So, today there area again headline stories that Bitcoin creator Satoshi Nakamoto has been revealed — this time, it is Australian professor Craig Wright. At the moment, I’ve just finished watching a session at Consensus 2016 during which Gavin Andresen gave an apparently heartfelt description of why he believes Wright is Satoshi, including watching Wright enter, on a clean computer, a key Andresen says only Satoshi could possess. After which Vitalik Buterin of Ethereum challenged this conclusion based on signaling theory (noisy signals are less likely to be honest).

We’ll need to see how this new “Breaking News” shakes out. (Although, as a complete aside, I still can’t see or write the term “breaking news” without thinking of The Daily Show’s old tagline: When News Breaks, We Fix It. Which somehow may be appropriate here, given the tortured history of this particular news story.)

I was asked several years ago what would happen if the real Satoshi showed up — would he be able to make any claims on the Bitcoin protocol, as a matter of intellectual property law? While many in the Bitcoin community might think even broaching the topic is anathema, I think it’s worth discussing as a thought experiment, especially now that the original blockchain open-source framework is proliferating in so many ways.

I you want to leap right to the punchline, then the answer is no, I don’t believe Satoshi — whether it’s Craig Wright or someone else — can claim a proprietary interest in the underlying code.

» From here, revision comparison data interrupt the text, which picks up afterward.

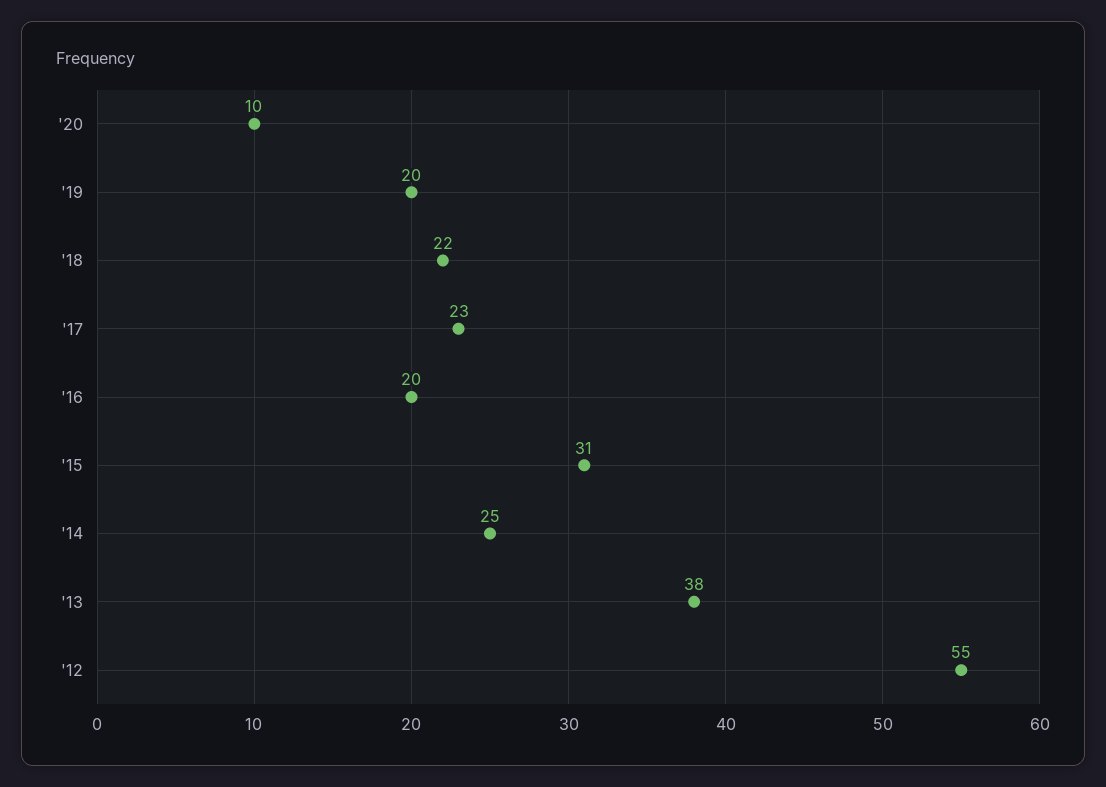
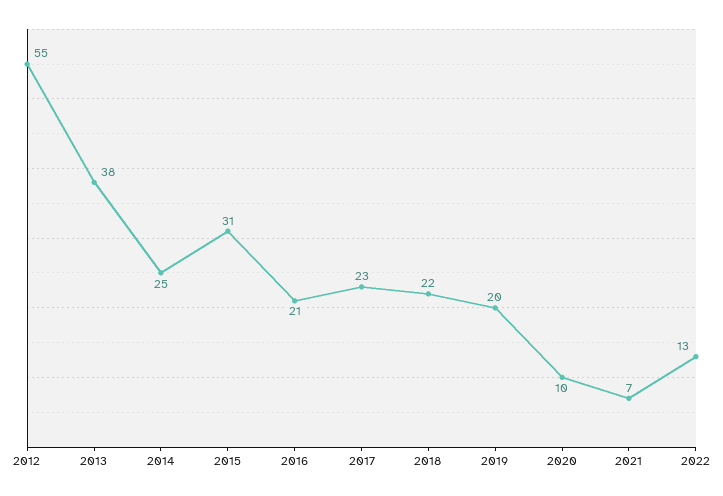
'16: 20 -> 21
2021: none -> 7
2022: none -> 13

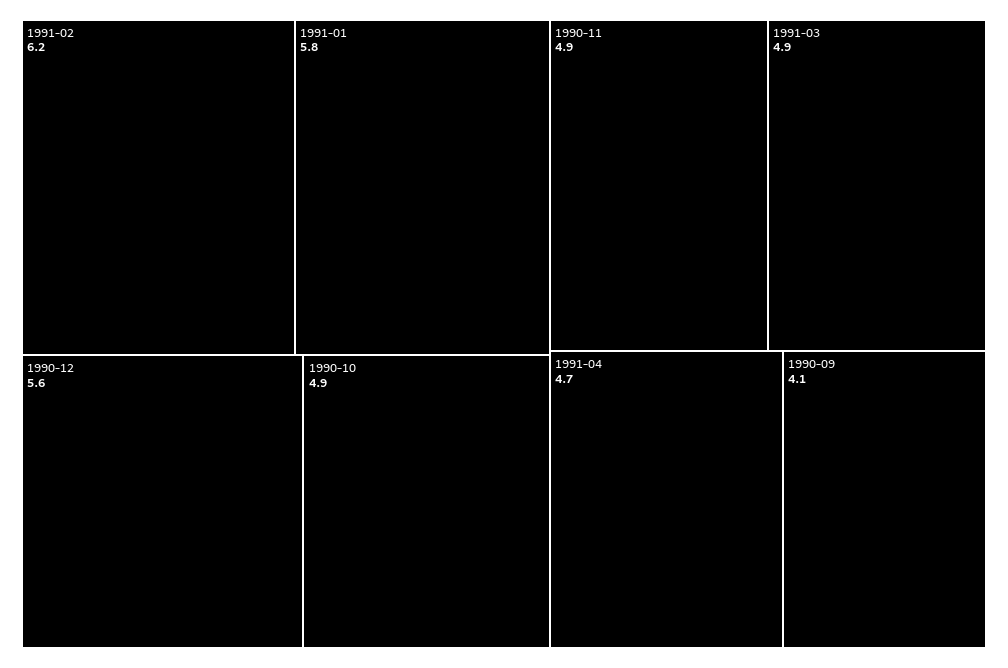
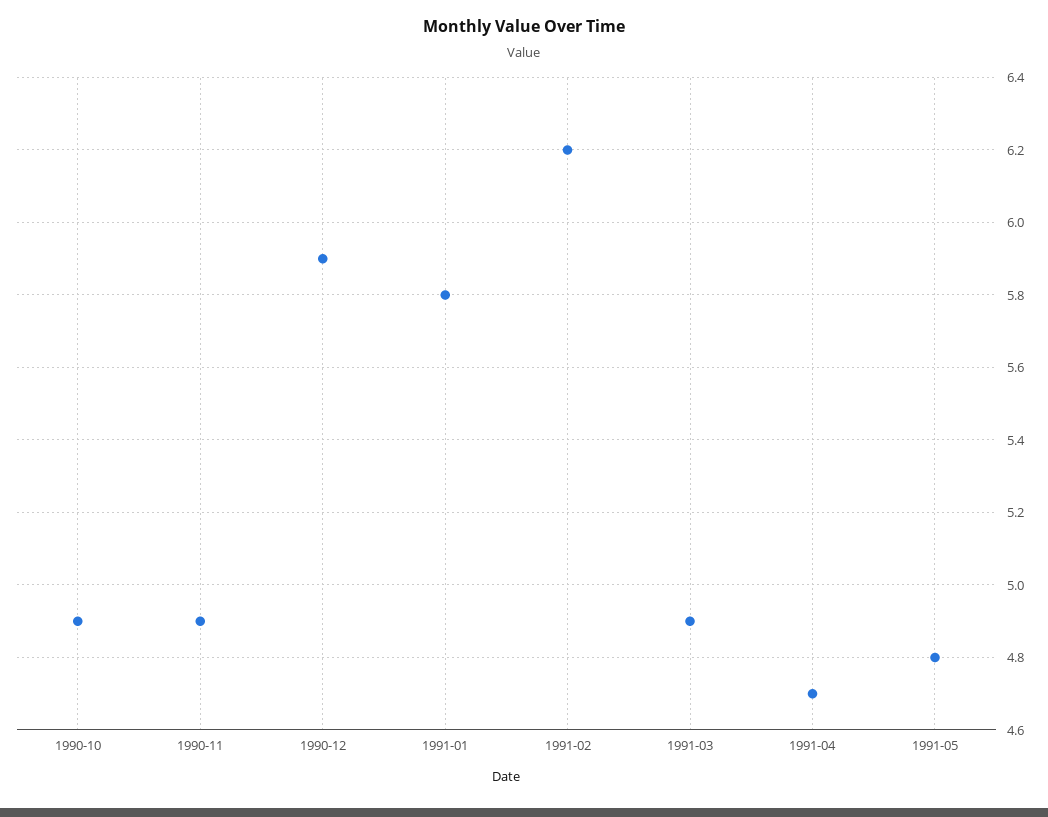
1990-12: 5.6 -> 5.9
1990-09: 4.1 -> none
1991-05: none -> 4.8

Those who are steeped in open-source software development may see this as a given. But it’s actually quite an interesting ride to get to that conclusion, so if you’re interested, read on.

Be forewarned that it’s a bit of a long read, and it pretty off-topic from our normal discussions on this site about blockchain technology.

The Bitcoin Protocol is Code, And Code is Subject to Copyright Protection

The U.S. Copyright Act protects computer software as a “literary work.” The Courts have not had much difficulty determining that both source and object code is protected, meaning that no one may copy or distribute or create a derivative work from such code, without permission.

This does not mean that the underlying algorithms, ideas or processes are protected — rather, copyright protects only the expression of those underlying concepts and functionality. This makes sense: There are likely thousands of creative ways to design software that could answer the question of how to, say, calculate a 30-year fixed mortgage, but the basic mathematical calculations are not subject to such variability. Or, at any rate, we treat the math as “facts” — something discoverable about the real world, as opposed to something invented by the human mind. Those facts cannot be protected, but rather only the particular lines of code used to generate the answer. In other words, you cannot use copyright to usurp from the rest of the world the concept of a mortgage calculator, or the math that undergirds it. Nor can you copyright functional aspects of a work — that is the province of patent law.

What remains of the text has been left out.